Caminó tratando de llevarse dentro toda la belleza que encontró a su paso. Las cosas se revelan a si mismas cuando se las mira despacio. Cuando se les presta atención por si mismas y no por el recuerdo de aquella mujer o de esa situación. Sólo por lo que representan por si mismas.

Llegó a su casa y no respondió cuando la esposa le preguntó si iba a bañarse. Respondió a su insistencia con un gruñido que pretendió pasar por afectuoso. Dijo que estaría en el despacho y no podía ser molestado por nadie.

Se construyó una oficina cómoda y acogedora en el jardín detrás de las rosas. Allí tenía una linea telefónica personal con una extensión en su alcoba. También su papelería personal y el acceso a Internet. Todo bajo llave. Nadie tenía acceso a este espacio. Ni mujer ni hijos ni familia ni amigos.

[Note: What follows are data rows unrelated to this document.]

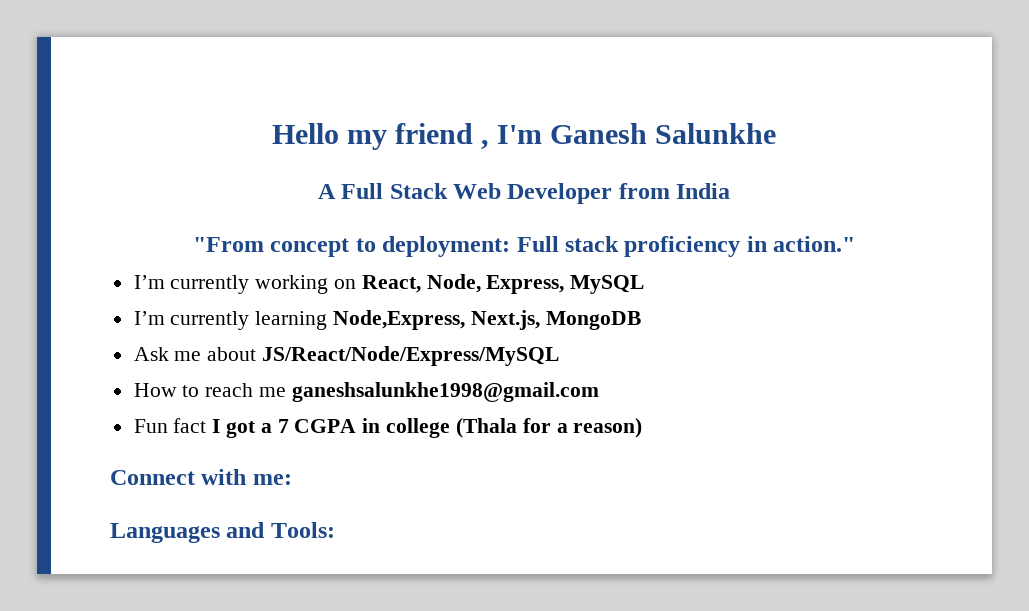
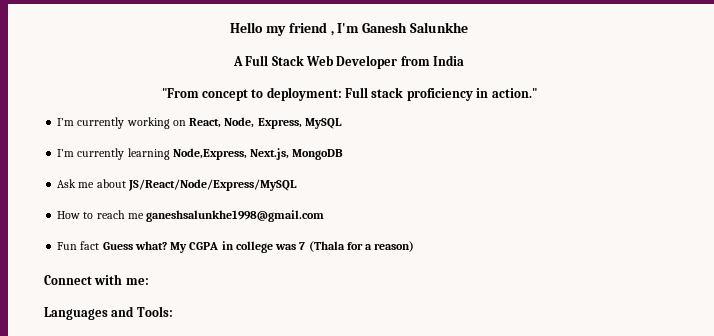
- Fun fact I got a 7 CGPA in college (Thala for a reason)
+ Fun fact Guess what? My CGPA in college was 7 (Thala for a reason)

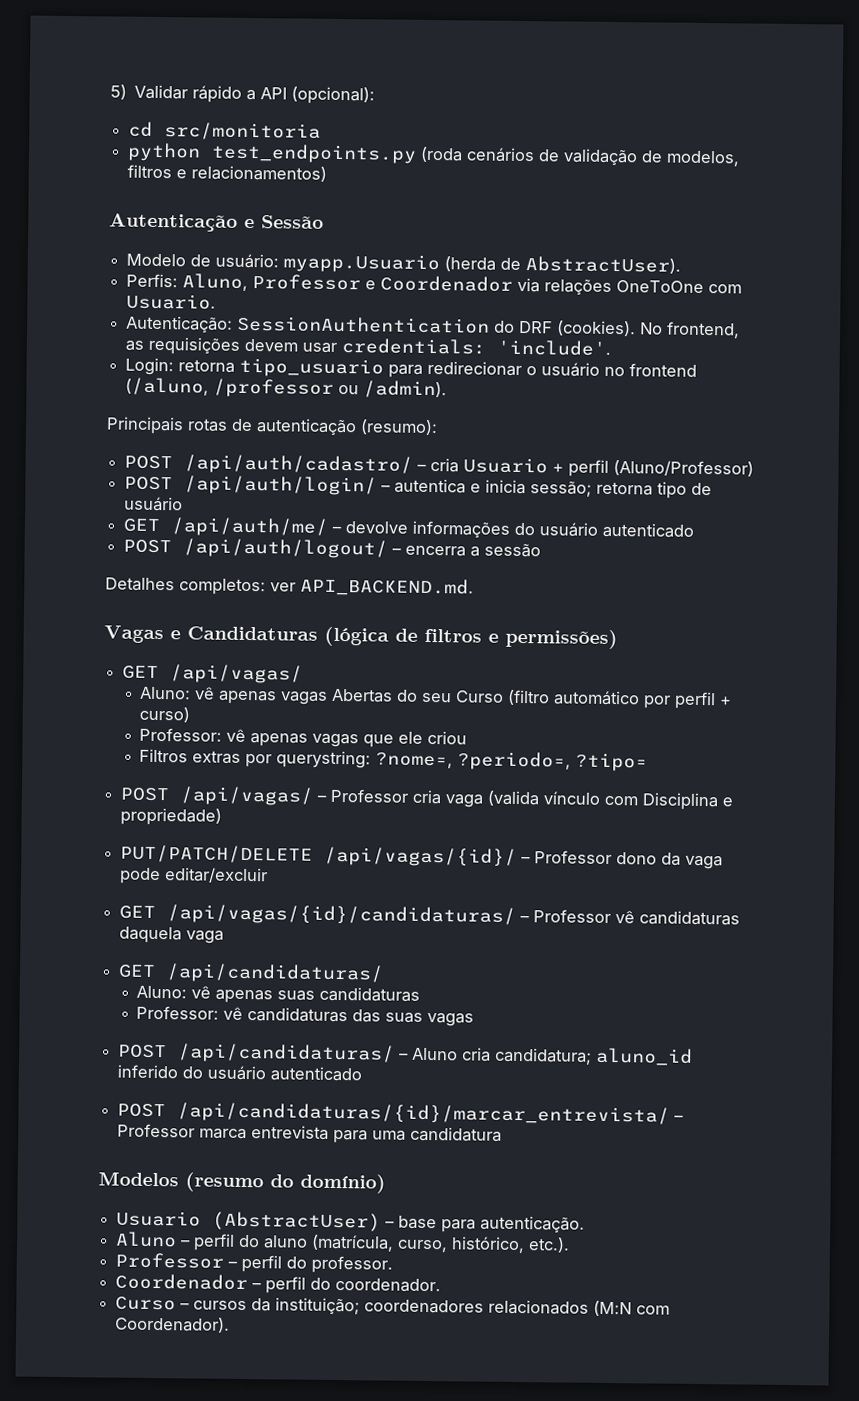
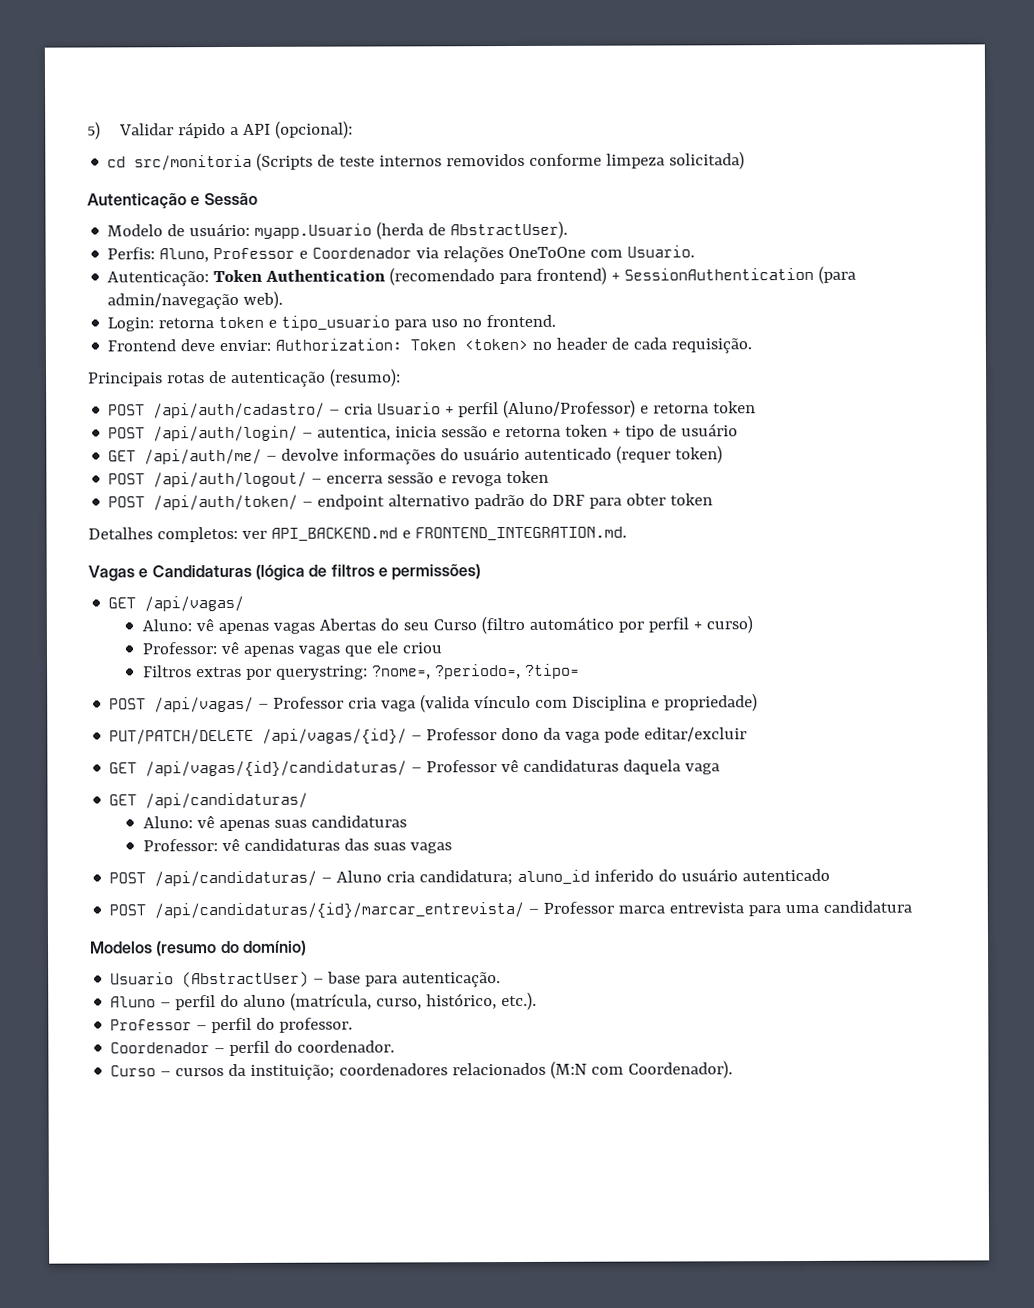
- cd src/monitoria
- python test_endpoints.py (roda cenários de validação de modelos, filtros e relacionamentos)
+ cd src/monitoria (Scripts de teste internos removidos conforme limpeza solicitada)
- Autenticação: SessionAuthentication do DRF (cookies). No frontend, as requisições devem usar credentials: 'include'.
- Login: retorna tipo_usuario para redirecionar o usuário no frontend (/aluno, /professor ou /admin).
+ Autenticação: Token Authentication (recomendado para frontend) + SessionAuthentication (para admin/navegação web).
+ Login: retorna token e tipo_usuario para uso no frontend.
+ Frontend deve enviar: Authorization: Token <token> no header de cada requisição.
- POST /api/auth/cadastro/ – cria Usuario + perfil (Aluno/Professor)
+ POST /api/auth/cadastro/ – cria Usuario + perfil (Aluno/Professor) e retorna token
- POST /api/auth/login/ – autentica e inicia sessão; retorna tipo de usuário
+ POST /api/auth/login/ – autentica, inicia sessão e retorna token + tipo de usuário
- GET /api/auth/me/ – devolve informações do usuário autenticado
+ GET /api/auth/me/ – devolve informações do usuário autenticado (requer token)
- POST /api/auth/logout/ – encerra a sessão
+ POST /api/auth/logout/ – encerra sessão e revoga token
+ POST /api/auth/token/ – endpoint alternativo padrão do DRF para obter token
- Detalhes completos: ver API_BACKEND.md.
+ Detalhes completos: ver API_BACKEND.md e FRONTEND_INTEGRATION.md.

No se encerró con llave. Escribió una carta a su hija y no la culpó de nada. De hecho le pidió que dijera a sus dos hermanos, con los que había roto, que los amaba. Que le perdonaran.

Sacó de una gaveta una botella de vodka. Llenó dos vasos y encendió uno con la misma llama que usó para encender un habano caro. Uno de lujo y grandes proporciones. Conectó el aire acondicionado y bebió íntegra la botella.

Se sentía libre para hacer sus juicios por primera vez. Estaba por encima del bien y el mal. Recordó a muchos amigos y enemigos y brindó por ellos. Los igualó en el recuerdo y el homenaje. A fin de cuentas, uno debe casi más a los enemigos que a los amigos. Los enemigos preparan y forman sin elogios. Castigan con el error y premian con el éxito.

Cuando concluyó la botella, colocó el cañón del arma en la boca y disparó. Antes cerró los ojos. Fue una última y pequeña debilidad.